Having fun and surprises with IPv6

(Corrected March 4, 2018)

I am participating in the standardization of the QUIC protocol. That’s why I am writing a prototype implementation of the new transport protocol: Picoquic. And the development involves regular testing against other prototypes, the result of which are shown in this test result matrix. This is work in progress on a complex protocol development, so when we test we certainly expect to find bugs and glitches, either because the spec is not yet fully clear, or because somewhat did not read it correctly. But this morning, I woke up to find an interesting message from Patrick McManus, who is also developing an implementation of QUIC at Mozilla. Something is weird, he said. The first data message that your server sends, with sequence number N, always arrives before the final handshake message, with sequence number N-1. That inversion appears to happen systematically.

We both wondered for some time what kind of bug this was, until finally we managed to get a packet capture of the data:

And then, we were able to build a theory. The exchange was over IPv6. Upon receiving a connection request from Patrick’s implementation, it was sending back a handshake packet. In QUIC, the handshake packet responds to the connection request with a TLS “server hello” message and associated extensions, which set the encryption keys for the connection. Immediately after that, my implementation was sending its first data packet, which happens to be an MTU probe. This is a test message with the largest plausible length. If it is accepted, the connection can use message of that length. If it is not, it will have to use shorter packet.

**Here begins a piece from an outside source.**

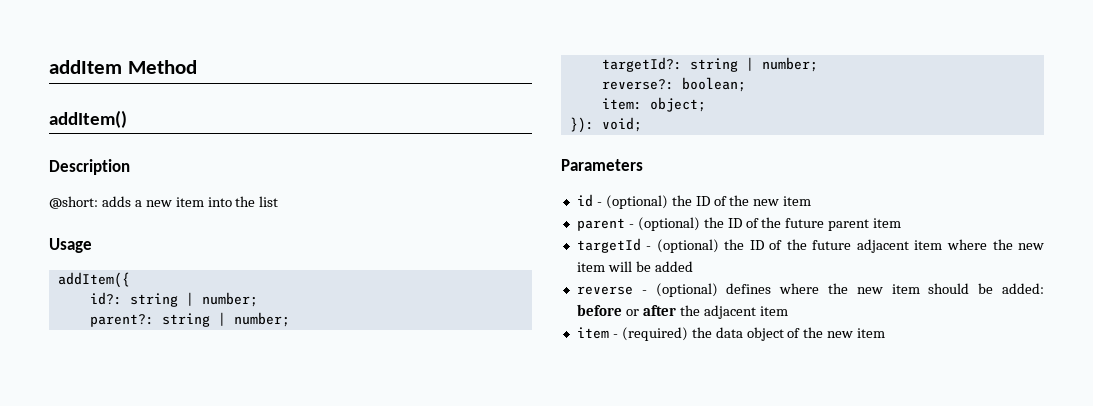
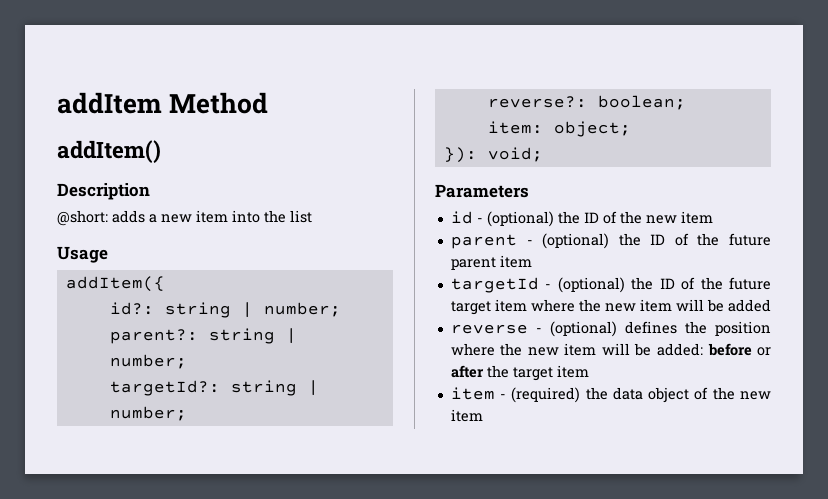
- targetId - (optional) the ID of the future adjacent item where the new item will be added
+ targetId - (optional) the ID of the future target item where the new item will be added
- reverse - (optional) defines where the new item should be added: before or after the adjacent item
+ reverse - (optional) defines the position where the new item will be added: before or after the target item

It turns out that the messages that the implementation was sending were indeed a bit long, and they triggered an interesting behavior. My test server runs in a virtual machine in AWS. AWS exposes an Ethernet interface to virtual machines, but applications cannot use the full Ethernet packet length, 1536 bytes. The AWS machinery probably use some form of tunneling, which reduces the available size. The test message that I was sending was 1518 bytes, but that was still too long which is larger than the 1500 bytes MTU. Some router on the path, probably AWS, The IPv6 fragmentation code in the Linux kernel splits it in two: a large initial fragment, 1496 byte long, and a small second fragment 78 bytes long. You could think that fragmentation is no big deal, since fragments would just be reassembled at the destination, but you would be wrong.

Some routers on the path try to be helpful. They have learned from past experience that short packets often carry important data, and so they try to route them faster than long data packets. And here is what happens in our case:

  • The server prepares and send a Handshake packet, 590 bytes long.
  • The server then prepares the MTU probe, 1518 bytes long.
  • The MTU probe is split into fragment 1, 1496 bytes, and fragment 2, 78 bytes.
  • The handshake and the long fragment are routed on the normal path, but the small fragment is routed at a higher priority level.
  • The Linux driver at the destination receives the small fragment first. It queues everything behind that until it receives the long fragment.
  • The Linux driver passes the reassembled packet to the application, which cannot do anything with it because the encryption keys can only be obtained from the handshake packet.
  • The Linux driver then passes the handshake packet to the application.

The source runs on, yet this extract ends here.